Cotswolds Dry Gin
Though made initially to resolve the cash flow issues of a whiskey producer, Cotswolds Dry Gin is far from a backbench project, fusing botanicals grown from within its home region’s stunning stretch of rolling hills with traditional gin flavourings. The result – a spirit that is both evocative and delicious.
Cotswolds Distillery is the brainchild of former hedge fund investor Daniel Szor. Szor, who moved to London with his British wife in 2006, bought a weekend home in Shipston-on-Stour and fell hard in love with the Cotswolds. It wasn’t until 2012, though, that he decided to open up a distillery in the area.
Szor has been following the growth of the whisky industry up in Scotland since 2000, when he became obsessed with the spirit after attending a presentation by the Scotch Malt Whisky Society in Paris. “I then started visiting distilleries in the Highlands and Islands once a year on an annual “guys trip” with my best friend and found myself completely taken by the charm of the surroundings as well as the tradition and passion for the product.”
This passion, along with a desire to leave his desk job came to a head one fateful day, when he looked out of the window of his Cotswolds home during one of those golden hours and was captivated by a field of barley lilting in the breeze. His thoughts turned straight to distilling. Having spent his life trading money, he wanted to create something tangible.
The Scottish makers creating fantastic drinks in glorious locations served as inspiration for Dan. They were what he modelled the distillery on, creating “a true visitor destination which would imbue our guests with a sense of our craftsmanship, passion and attention to detail.”
The Cotswolds – despite its bountiful land and booming tourist industry – had no distilleries in its 787 square miles. Spying an opportunity, Szor set to work. He headed up to the Bruichladdich distillery in Scotland and spoke to Master Distiller Jim McEwan, who put him in touch with veteran distiller Harry Cockburn.
Cockburn gave Szor the confidence to distil, teaching him that good engineering, attention to detail and a disciplined approach to production lay at its core. With over 50 years in the industry, he also had the contacts to get the distillery in ship shape quickly, calling in still makers Forsyths to build and install the whisky stills (and also to plumb in the Holstein gin still).
While Szor received guidance with the whisky, Cotswolds Dry Gin was all the distillery’s doing. He and his wife undertook a lot of blind tastings, working out what they did and didn’t like. They learnt that they were aiming for a traditional gin, with big citrus and juniper notes that would stand up well to tonic.
Szor had three distillers on the payroll two months prior to the distillery being commissioned, so they were set up in a small lab above the shop and given a 1-litre still each, along with a library of 150 botanicals to work through. Each was distilled individually over the course of a month so that they could get a better feel of how they could be used in the final recipe. The second month was dedicated to playing around with London Dry Gin recipes, each containing 5 – 15 botanicals. These recipes were narrowed down to 12 finalists, then three.

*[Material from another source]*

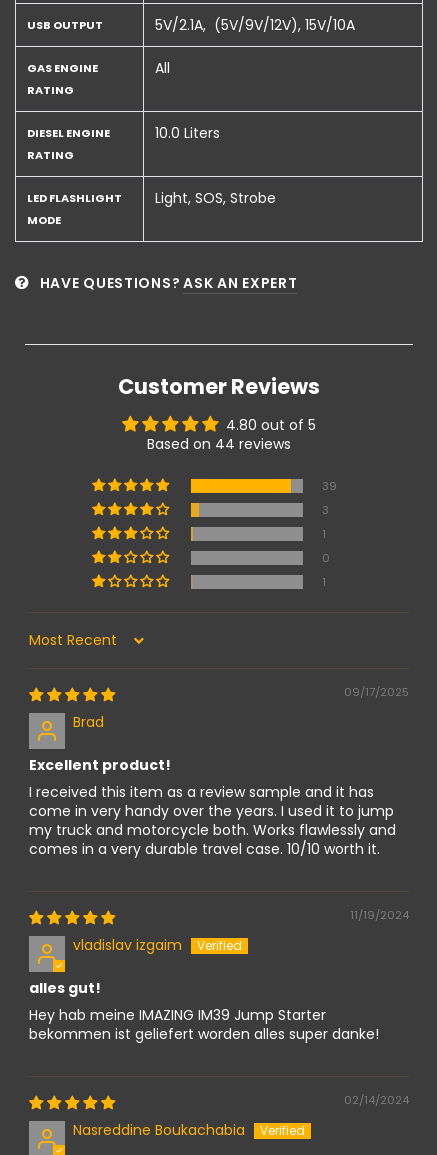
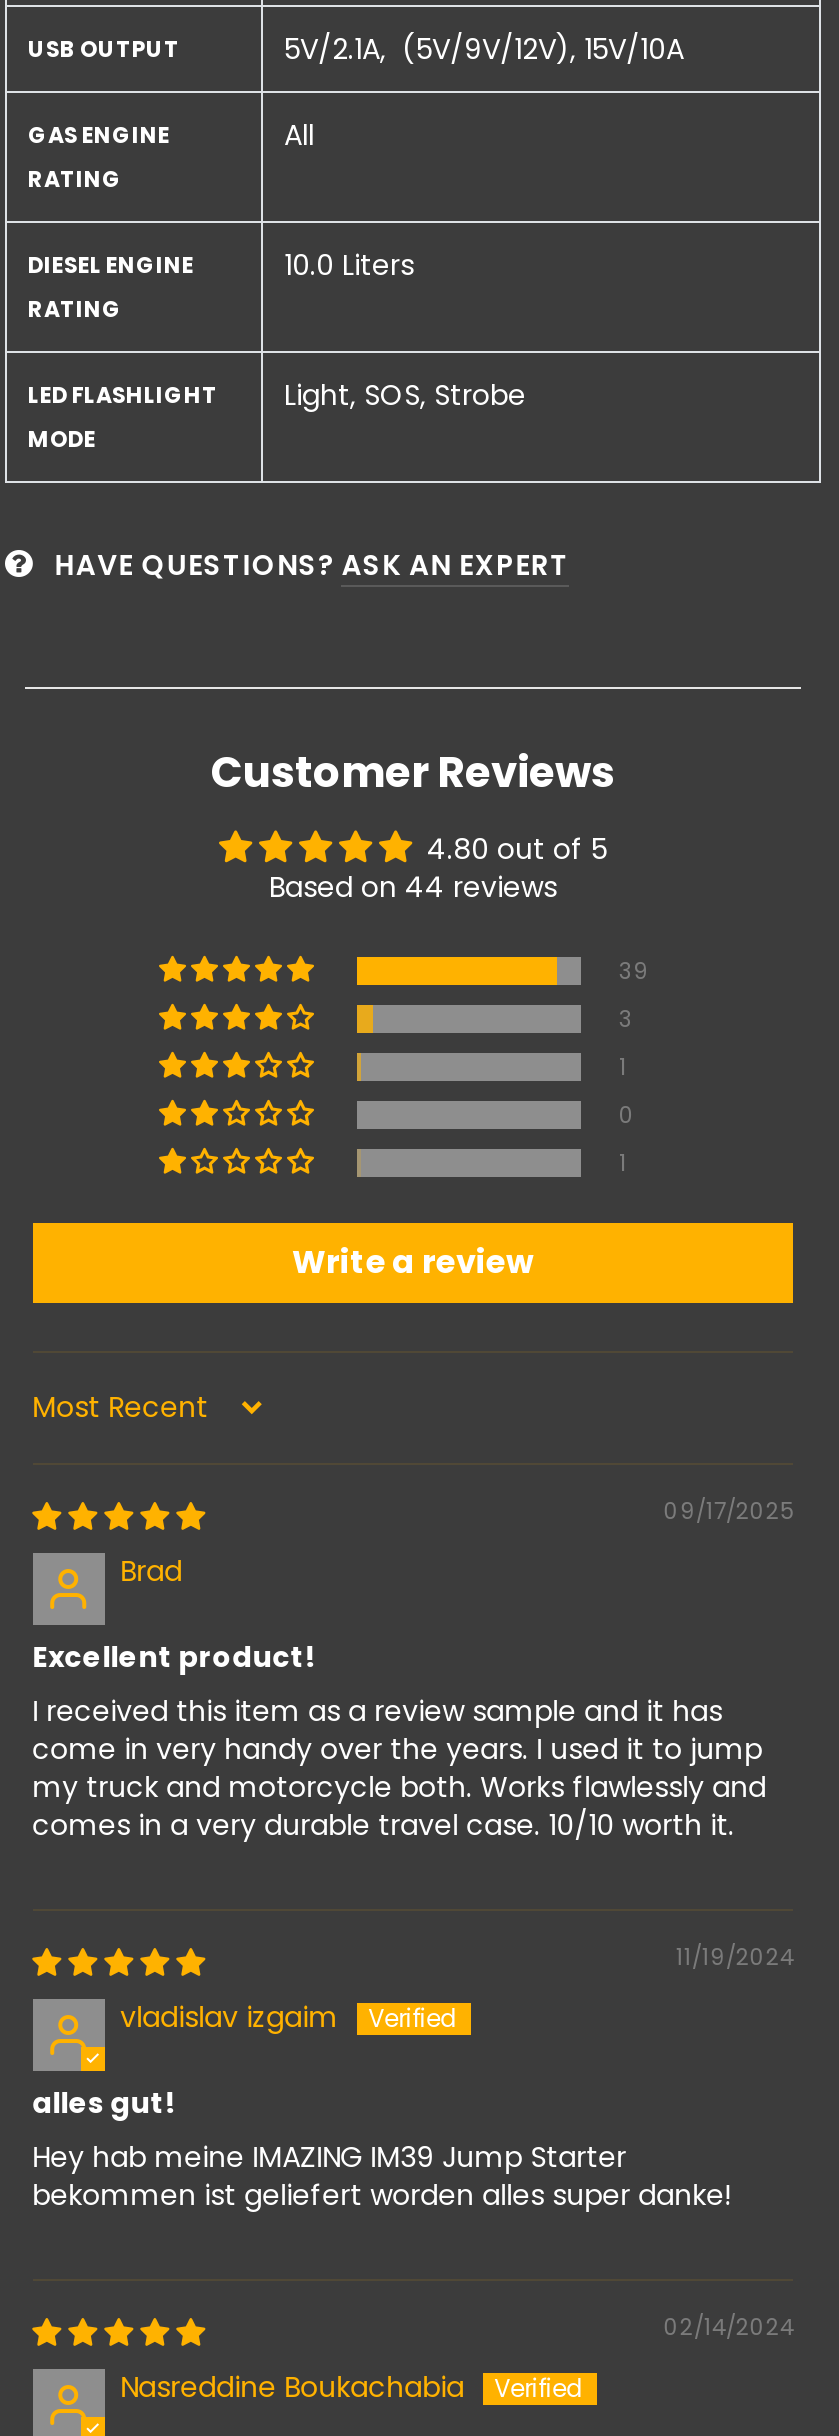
none -> [292,1239,534,1285] Write a review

Geoff Taylor of the spirits lab at Campden BRI brought a team of spirits experts down to the distillery, and they collectively selected the flagship gin recipe.
The botanicals that comprise the final line up are juniper, lavender, bay leaf, grapefruit, lime, black pepper, cardamom, angelica and coriander seed. Unusually, they’re used in great quantity – with as much as 4kg used per 400-bottle batch. This leads to a high oil content and a spirit that louches when mixed with tonic, ice or water, so don’t be (too) concerned when the drink clouds in your glass.
The botanicals are macerated ahead of distillation in a neutral spirit, before being put through the run, which takes six to seven hours. The still has a 500 litre capacity, but currently it is only filled 2/3rds of the way to ensure maximum reflux.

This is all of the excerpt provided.